>>>>

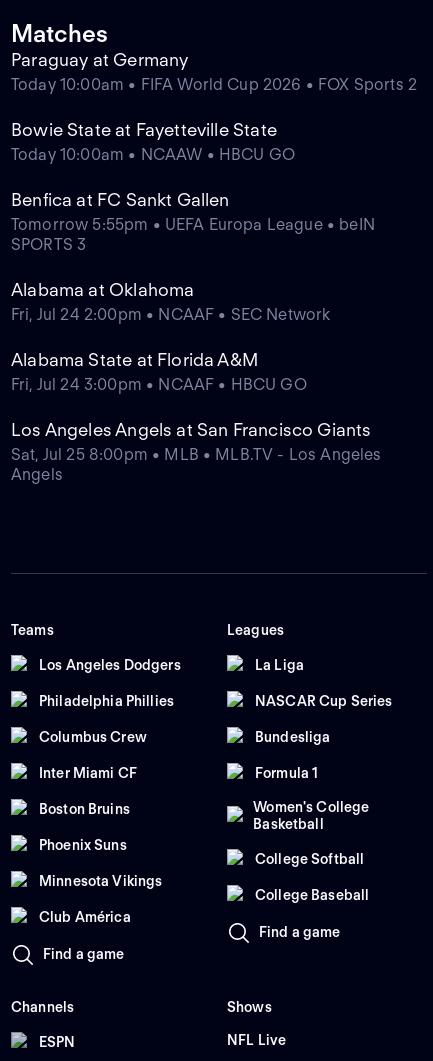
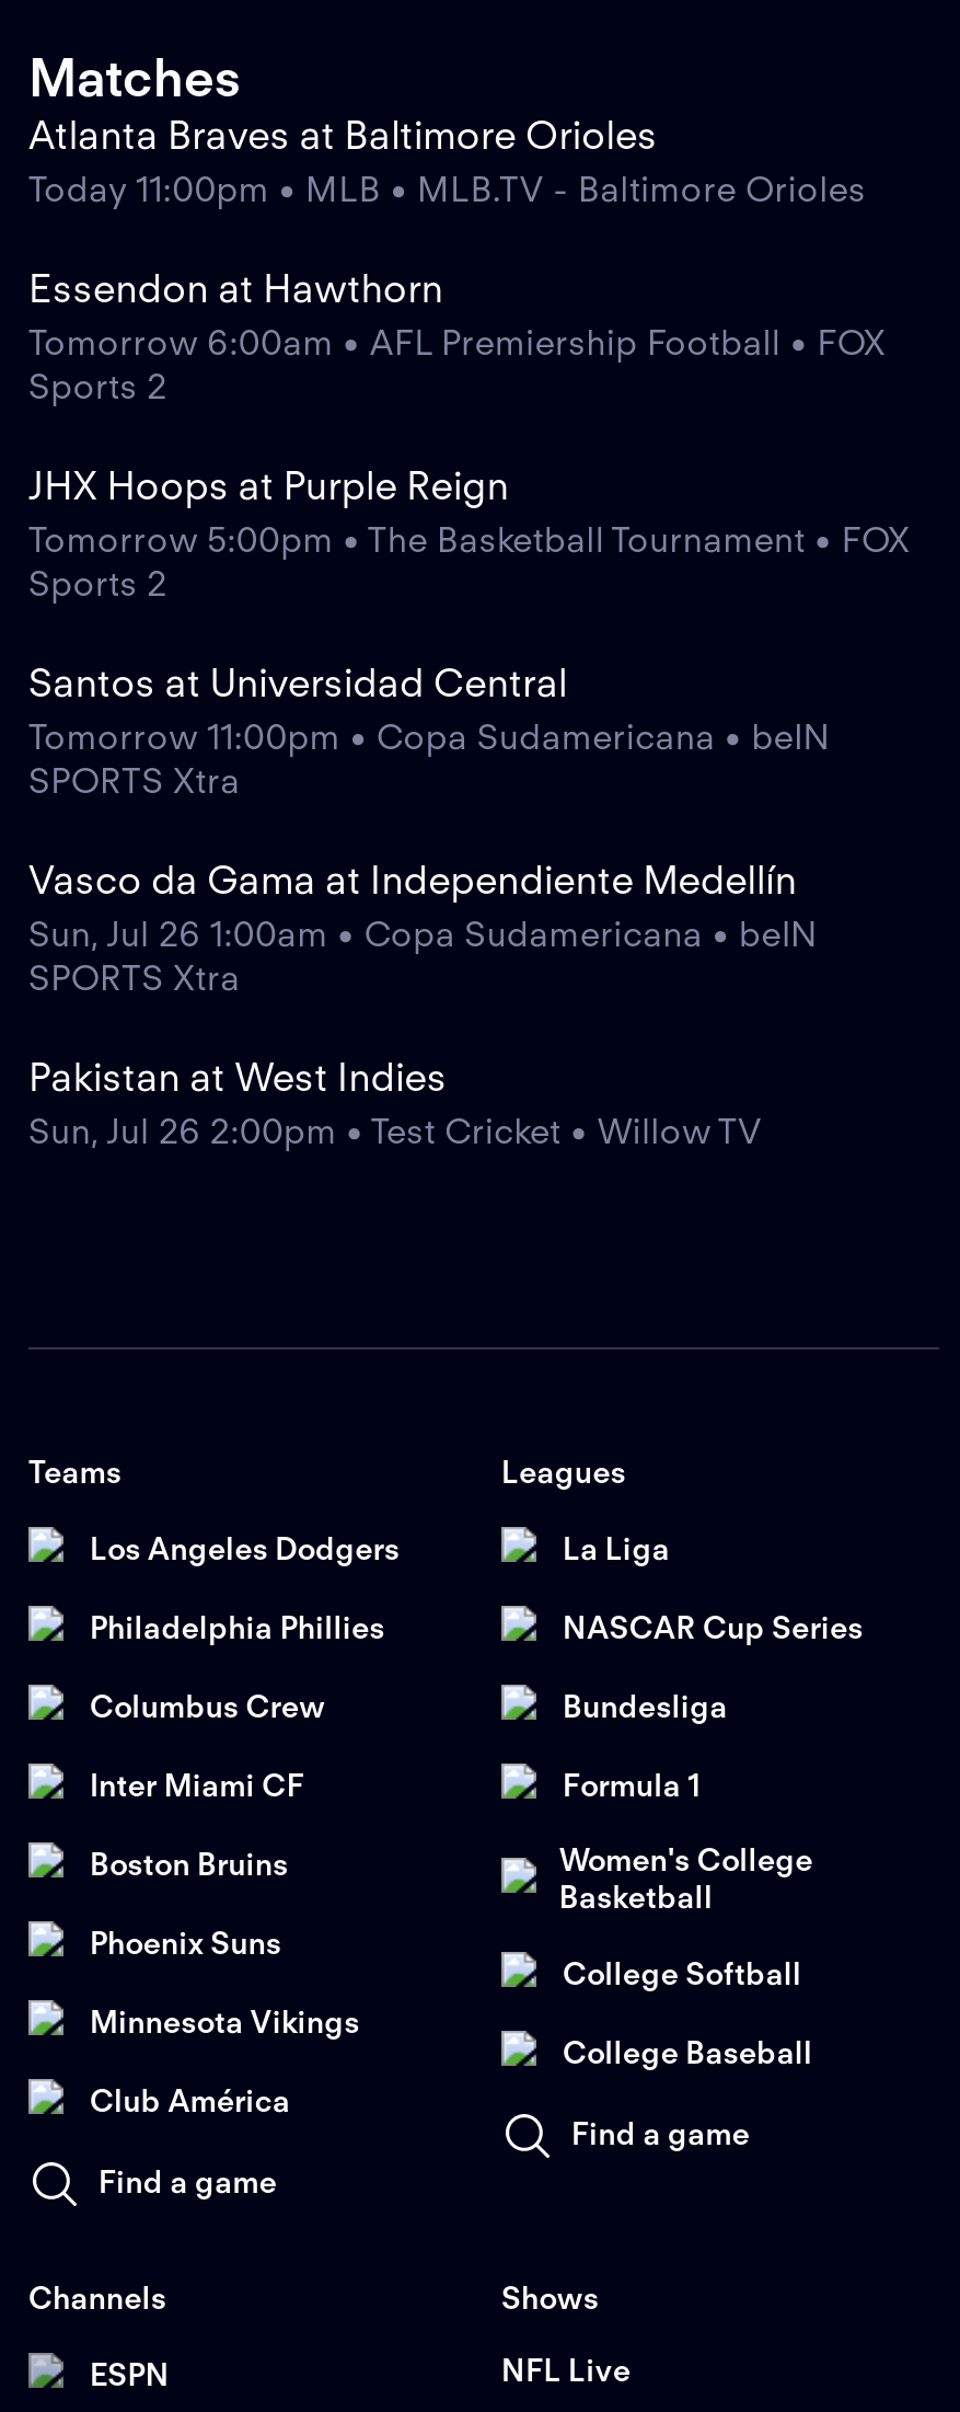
[11,49,417,94] Paraguay at Germany | Today 10:00am • FIFA World Cup 2026 • FOX Sports 2 -> [28,113,866,211] Atlanta Braves at Baltimore Orioles | Today 11:00pm • MLB • MLB.TV - Baltimore Orioles
[11,119,295,164] Bowie State at Fayetteville State | Today 10:00am • NCAAW • HBCU GO -> [28,266,886,408] Essendon at Hawthorn | Tomorrow 6:00am • AFL Premiership Football • FOX | Sports 2
[11,189,375,254] Benfica at FC Sankt Gallen | Tomorrow 5:55pm • UEFA Europa League • beIN | SPORTS 3 -> [28,463,910,606] JHX Hoops at Purple Reign | Tomorrow 5:00pm • The Basketball Tournament • FOX | Sports 2
[11,279,330,324] Alabama at Oklahoma | Fri, Jul 24 2:00pm • NCAAF • SEC Network -> [28,660,830,803] Santos at Universidad Central | Tomorrow 11:00pm • Copa Sudamericana • beIN | SPORTS Xtra
[11,349,307,394] Alabama State at Florida A&M | Fri, Jul 24 3:00pm • NCAAF • HBCU GO -> [28,857,817,1000] Vasco da Gama at Independiente Medellín | Sun, Jul 26 1:00am • Copa Sudamericana • beIN | SPORTS Xtra
[11,419,382,484] Los Angeles Angels at San Francisco Giants | Sat, Jul 25 8:00pm • MLB • MLB.TV - Los Angeles | Angels -> [28,1055,762,1153] Pakistan at West Indies | Sun, Jul 26 2:00pm • Test Cricket • Willow TV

<<<<

*How to complete this task*. Each entry shown above must be quoted exactly, with its pictures left out.

*Response*.
[11,49,417,94] Paraguay at Germany | Today 10:00am • FIFA World Cup 2026 • FOX Sports 2 -> [28,113,866,211] Atlanta Braves at Baltimore Orioles | Today 11:00pm • MLB • MLB.TV - Baltimore Orioles
[11,119,295,164] Bowie State at Fayetteville State | Today 10:00am • NCAAW • HBCU GO -> [28,266,886,408] Essendon at Hawthorn | Tomorrow 6:00am • AFL Premiership Football • FOX | Sports 2
[11,189,375,254] Benfica at FC Sankt Gallen | Tomorrow 5:55pm • UEFA Europa League • beIN | SPORTS 3 -> [28,463,910,606] JHX Hoops at Purple Reign | Tomorrow 5:00pm • The Basketball Tournament • FOX | Sports 2
[11,279,330,324] Alabama at Oklahoma | Fri, Jul 24 2:00pm • NCAAF • SEC Network -> [28,660,830,803] Santos at Universidad Central | Tomorrow 11:00pm • Copa Sudamericana • beIN | SPORTS Xtra
[11,349,307,394] Alabama State at Florida A&M | Fri, Jul 24 3:00pm • NCAAF • HBCU GO -> [28,857,817,1000] Vasco da Gama at Independiente Medellín | Sun, Jul 26 1:00am • Copa Sudamericana • beIN | SPORTS Xtra
[11,419,382,484] Los Angeles Angels at San Francisco Giants | Sat, Jul 25 8:00pm • MLB • MLB.TV - Los Angeles | Angels -> [28,1055,762,1153] Pakistan at West Indies | Sun, Jul 26 2:00pm • Test Cricket • Willow TV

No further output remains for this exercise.